To see a flower

To see a flower March 30, 2010

“In a way, nobody sees a flower. It is so small, we haven’t the time. To see takes time, like to have a friend takes time.” – Georgia O’Keeffe

I had professors in my undergraduate days who spoke somewhat derisively of photography, as if it were a childish or naive activity. It was discussed as a way of devaluing a true experience – by stepping out of it to snap a photo. One professor gave the banal example of a man cruising through Yellowstone Park in an RV, stopping at each great vista, snapping three pics and then driving off. Another spoke more generally of our increasingly technologically mediated world

Admittedly that does happen. I sometimes fall prey to such impulses myself. And I’m sure the professors weren’t painting a blanket condemnation of photography, but simply using it as a convenient example for their teaching.

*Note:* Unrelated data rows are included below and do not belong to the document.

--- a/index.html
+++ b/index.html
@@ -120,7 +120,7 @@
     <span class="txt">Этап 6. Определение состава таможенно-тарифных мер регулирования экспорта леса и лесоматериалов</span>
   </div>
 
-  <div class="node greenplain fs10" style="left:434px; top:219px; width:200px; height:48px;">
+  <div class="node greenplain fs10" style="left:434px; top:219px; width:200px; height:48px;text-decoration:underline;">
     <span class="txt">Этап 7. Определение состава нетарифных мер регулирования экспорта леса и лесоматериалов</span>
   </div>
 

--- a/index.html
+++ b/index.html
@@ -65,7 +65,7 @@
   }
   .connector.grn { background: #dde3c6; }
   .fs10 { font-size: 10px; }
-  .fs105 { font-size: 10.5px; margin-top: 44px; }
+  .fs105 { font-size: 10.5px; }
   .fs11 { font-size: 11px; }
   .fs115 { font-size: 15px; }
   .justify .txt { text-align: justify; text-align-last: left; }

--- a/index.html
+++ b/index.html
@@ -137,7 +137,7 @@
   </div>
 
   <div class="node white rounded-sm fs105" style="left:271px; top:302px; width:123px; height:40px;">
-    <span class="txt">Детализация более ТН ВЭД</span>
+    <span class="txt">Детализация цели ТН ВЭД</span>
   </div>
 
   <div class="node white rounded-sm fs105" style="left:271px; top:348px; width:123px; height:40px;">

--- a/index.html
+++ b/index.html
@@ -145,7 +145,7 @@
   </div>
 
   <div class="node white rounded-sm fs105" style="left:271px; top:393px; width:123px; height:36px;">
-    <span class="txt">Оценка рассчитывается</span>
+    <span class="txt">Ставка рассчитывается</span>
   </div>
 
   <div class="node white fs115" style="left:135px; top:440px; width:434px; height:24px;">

But for the most part I am more of a photo-snob, cringing when I see people with gorgeous cameras who simply leave them in “Auto” mode because they’ve never bothered to learn the settings. It is in learning those settings – on a DSLR such as the wonderful Nikon D90 or bottom-end D3000 or on nicer point-and-shoots such as the “prosumer” Canon SX20 IS – that builds a bond between wo/man and machine. Knowing your camera, like a samurai warrior knows his sword, makes it an extension of your body. 

About 10 days ago I had the great fortune of testing a new, and incredibly cheap, macro lens on my DSLR. Take a new lens, add flowers for my then-sick girlfriend, and perfect sunlight through the kitchen window and voila, time to take pictures.

For me, photography does not stand between me and a beautiful thing or person or event. The fact that I have a camera, this tool that captures moments of light and life, brings out a new dimension of sight.  One of those very professors used to like to say that “everything becomes a nail when you’re carrying around a hammer.” He used this saying to suggest that Marxists might have it wrong to say that everything is Capitalist oppression, or Freudians might be off to say everything goes back to your relationship with your mother. We humans are constantly guilty of this: projection. But with my camera, what am I projecting? Moments of beauty. Moments that tell stories. Moments that illuminate the world we live in.

Could I enjoy it all just as much without the camera? Absolutely. Just tonight, sitting a few feet from Geshe Thupten Phelgye as he discussed Green Tara practice and his great effort to bring vegetarianism to Gelukpa monasteries in India, I did have a moment when I wished I had a camera. The Dharma house, Osel Shen Phen Ling, was packed way beyond capacity and I was sure that images of the Geshe and all of these people who came out to see him would be very precious – especially to those who were there and had invested so much time and effort into bringing him here. (A full schedule of his teachings this week in/around Missoula is at the bottom) But, lacking a camera, I simply sat and enjoyed the teachings.

Can a camera get in the way? Yes, of course. But it’s most intrusive when one doesn’t know how to use it, or if it is of lower quality and requires noisy reconfigurations for each new setting. Admittedly again I’m not the swiftest at setting and reseting my camera. And I haven’t mastered each setting and subsetting. But in the situations that I do have figured out, the camera is never in the way. It is a graceful extension of my eye and hand.

Monday March 29, 7 p.m.   Tara Practice @ Osel Shen Phen Ling (441 Woodworth)
Tuesday March 30, 7 p.m.  Vipassana Practice @ EWAM in Arlee (White Coyote Rd.)
Friday April 2, 7 p.m.  PUBLIC TALK:  Universal Compassion Movement @ Open Way
Sat. April 3, 9:30-11:30 (veg. pot luck) 1:00-4:00 & Sun. April 4, 9:00-noon @ Open Way DHARMA WORKSHOP:  MIND TRANSFORMATION  Geshe-la will teach from the Eight Verses of Mind Transformation, and will lead guided meditations on Chenrezig, the deity of Great Compassion, as well as tonglen, Shantideva‘s practice of giving and taking.